> Problem
Give back exactly the lines of the entries below from the line with "<h1>7. PRAKTISCHE INFORMATIE</h1>" to the line with "<li>De contact vertrouwenspersoon", inclusive, and only those.

START Input data

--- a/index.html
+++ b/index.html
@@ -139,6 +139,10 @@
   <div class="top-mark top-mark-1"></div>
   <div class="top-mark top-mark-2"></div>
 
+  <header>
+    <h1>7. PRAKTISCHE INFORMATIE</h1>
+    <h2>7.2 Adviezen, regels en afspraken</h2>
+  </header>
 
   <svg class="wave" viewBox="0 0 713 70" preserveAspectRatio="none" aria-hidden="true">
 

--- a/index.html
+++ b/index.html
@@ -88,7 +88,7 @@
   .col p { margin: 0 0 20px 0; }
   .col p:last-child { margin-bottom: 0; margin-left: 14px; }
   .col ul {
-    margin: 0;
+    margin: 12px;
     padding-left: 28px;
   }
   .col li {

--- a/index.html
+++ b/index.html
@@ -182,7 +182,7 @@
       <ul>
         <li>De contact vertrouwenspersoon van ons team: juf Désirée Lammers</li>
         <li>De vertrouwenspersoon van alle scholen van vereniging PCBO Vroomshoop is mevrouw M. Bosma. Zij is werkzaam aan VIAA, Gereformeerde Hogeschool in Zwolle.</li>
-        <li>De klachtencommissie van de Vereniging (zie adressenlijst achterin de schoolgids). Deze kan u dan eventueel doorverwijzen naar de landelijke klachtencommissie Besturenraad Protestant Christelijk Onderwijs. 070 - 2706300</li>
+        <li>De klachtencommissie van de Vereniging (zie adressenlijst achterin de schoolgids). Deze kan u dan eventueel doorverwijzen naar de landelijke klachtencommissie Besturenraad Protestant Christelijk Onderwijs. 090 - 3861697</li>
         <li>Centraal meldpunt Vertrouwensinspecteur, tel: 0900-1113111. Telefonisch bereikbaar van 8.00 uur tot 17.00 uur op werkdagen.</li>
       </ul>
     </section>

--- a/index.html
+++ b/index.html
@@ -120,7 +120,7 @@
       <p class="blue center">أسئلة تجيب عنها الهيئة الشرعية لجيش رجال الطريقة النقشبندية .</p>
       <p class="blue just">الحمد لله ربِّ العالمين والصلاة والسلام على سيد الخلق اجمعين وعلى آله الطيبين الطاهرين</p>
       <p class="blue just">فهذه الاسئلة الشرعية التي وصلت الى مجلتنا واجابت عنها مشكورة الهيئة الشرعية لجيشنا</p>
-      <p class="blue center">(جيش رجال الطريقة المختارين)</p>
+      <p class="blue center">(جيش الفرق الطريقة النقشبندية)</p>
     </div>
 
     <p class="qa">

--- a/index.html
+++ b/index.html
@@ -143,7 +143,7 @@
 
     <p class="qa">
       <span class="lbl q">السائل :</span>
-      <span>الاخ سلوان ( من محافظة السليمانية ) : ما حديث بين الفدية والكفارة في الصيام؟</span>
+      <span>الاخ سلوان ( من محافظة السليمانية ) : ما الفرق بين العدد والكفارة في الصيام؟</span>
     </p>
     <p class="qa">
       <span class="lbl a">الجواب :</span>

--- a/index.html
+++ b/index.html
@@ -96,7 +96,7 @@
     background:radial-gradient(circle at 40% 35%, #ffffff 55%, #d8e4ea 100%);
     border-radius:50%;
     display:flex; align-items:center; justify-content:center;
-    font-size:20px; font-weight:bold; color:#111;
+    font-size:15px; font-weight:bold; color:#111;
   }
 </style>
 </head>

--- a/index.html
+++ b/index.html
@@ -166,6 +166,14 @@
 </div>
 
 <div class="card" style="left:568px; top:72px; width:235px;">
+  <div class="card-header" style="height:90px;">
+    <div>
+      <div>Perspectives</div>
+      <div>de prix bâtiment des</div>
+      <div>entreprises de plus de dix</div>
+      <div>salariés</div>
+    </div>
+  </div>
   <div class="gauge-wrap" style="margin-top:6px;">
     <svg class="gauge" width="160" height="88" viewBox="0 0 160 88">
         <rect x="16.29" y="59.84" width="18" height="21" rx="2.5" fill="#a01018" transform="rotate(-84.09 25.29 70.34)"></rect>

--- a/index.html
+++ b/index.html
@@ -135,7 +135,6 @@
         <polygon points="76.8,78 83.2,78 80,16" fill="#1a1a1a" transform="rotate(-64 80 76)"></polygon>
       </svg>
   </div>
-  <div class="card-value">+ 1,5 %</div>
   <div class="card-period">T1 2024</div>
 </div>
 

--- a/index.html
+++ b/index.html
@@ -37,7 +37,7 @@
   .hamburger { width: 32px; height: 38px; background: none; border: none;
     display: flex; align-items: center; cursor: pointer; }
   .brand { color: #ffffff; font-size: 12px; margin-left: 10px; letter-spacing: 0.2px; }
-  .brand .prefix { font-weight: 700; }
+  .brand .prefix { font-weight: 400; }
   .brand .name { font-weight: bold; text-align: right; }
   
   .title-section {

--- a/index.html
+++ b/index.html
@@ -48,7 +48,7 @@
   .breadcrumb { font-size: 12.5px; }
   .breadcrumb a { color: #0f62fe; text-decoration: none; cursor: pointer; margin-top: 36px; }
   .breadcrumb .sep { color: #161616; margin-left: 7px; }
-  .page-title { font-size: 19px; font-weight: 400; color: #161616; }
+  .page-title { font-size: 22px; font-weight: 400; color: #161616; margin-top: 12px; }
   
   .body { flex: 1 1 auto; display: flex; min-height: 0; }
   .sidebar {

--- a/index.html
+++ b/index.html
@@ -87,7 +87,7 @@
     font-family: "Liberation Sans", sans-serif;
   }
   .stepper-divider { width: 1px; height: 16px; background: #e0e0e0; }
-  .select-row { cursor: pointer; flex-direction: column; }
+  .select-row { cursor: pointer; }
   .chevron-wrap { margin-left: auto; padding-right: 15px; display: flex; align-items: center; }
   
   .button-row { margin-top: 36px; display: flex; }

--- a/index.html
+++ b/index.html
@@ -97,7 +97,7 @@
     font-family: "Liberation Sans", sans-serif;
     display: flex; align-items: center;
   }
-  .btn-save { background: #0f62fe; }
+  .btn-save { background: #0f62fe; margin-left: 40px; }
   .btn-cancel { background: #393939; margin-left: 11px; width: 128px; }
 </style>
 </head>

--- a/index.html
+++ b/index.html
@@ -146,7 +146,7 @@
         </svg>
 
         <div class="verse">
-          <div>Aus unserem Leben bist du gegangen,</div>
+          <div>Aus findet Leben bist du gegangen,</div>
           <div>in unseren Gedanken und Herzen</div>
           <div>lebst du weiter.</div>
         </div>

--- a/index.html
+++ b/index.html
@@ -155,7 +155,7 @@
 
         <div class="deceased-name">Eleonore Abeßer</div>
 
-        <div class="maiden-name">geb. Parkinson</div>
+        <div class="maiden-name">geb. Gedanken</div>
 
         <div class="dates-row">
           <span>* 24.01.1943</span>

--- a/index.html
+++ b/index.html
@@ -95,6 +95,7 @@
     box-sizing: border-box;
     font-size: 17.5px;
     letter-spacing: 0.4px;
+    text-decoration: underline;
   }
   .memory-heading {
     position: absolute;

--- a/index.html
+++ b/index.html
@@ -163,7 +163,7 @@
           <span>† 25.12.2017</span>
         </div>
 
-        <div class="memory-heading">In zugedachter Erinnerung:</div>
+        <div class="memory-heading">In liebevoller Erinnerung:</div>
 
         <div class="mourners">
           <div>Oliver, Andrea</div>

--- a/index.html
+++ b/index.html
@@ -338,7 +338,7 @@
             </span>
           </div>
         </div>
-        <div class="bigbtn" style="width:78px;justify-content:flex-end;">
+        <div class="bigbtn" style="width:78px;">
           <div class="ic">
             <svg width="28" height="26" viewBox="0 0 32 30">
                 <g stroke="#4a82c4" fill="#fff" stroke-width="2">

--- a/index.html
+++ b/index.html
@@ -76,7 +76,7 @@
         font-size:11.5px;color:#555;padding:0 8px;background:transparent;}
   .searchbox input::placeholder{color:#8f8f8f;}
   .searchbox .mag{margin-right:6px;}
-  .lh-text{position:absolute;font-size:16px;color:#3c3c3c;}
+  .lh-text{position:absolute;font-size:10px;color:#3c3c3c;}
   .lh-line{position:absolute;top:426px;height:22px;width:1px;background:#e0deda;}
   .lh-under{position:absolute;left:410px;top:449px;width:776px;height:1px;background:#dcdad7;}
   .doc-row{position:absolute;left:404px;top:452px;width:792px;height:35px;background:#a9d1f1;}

END Input data

> Finished exercise
+    <h1>7. PRAKTISCHE INFORMATIE</h1>
+    <h2>7.2 Adviezen, regels en afspraken</h2>
+  </header>
 
   <svg class="wave" viewBox="0 0 713 70" preserveAspectRatio="none" aria-hidden="true">
 

--- a/index.html
+++ b/index.html
@@ -88,7 +88,7 @@
   .col p { margin: 0 0 20px 0; }
   .col p:last-child { margin-bottom: 0; margin-left: 14px; }
   .col ul {
-    margin: 0;
+    margin: 12px;
     padding-left: 28px;
   }
   .col li {

--- a/index.html
+++ b/index.html
@@ -182,7 +182,7 @@
       <ul>
         <li>De contact vertrouwenspersoon van ons team: juf Désirée Lammers</li>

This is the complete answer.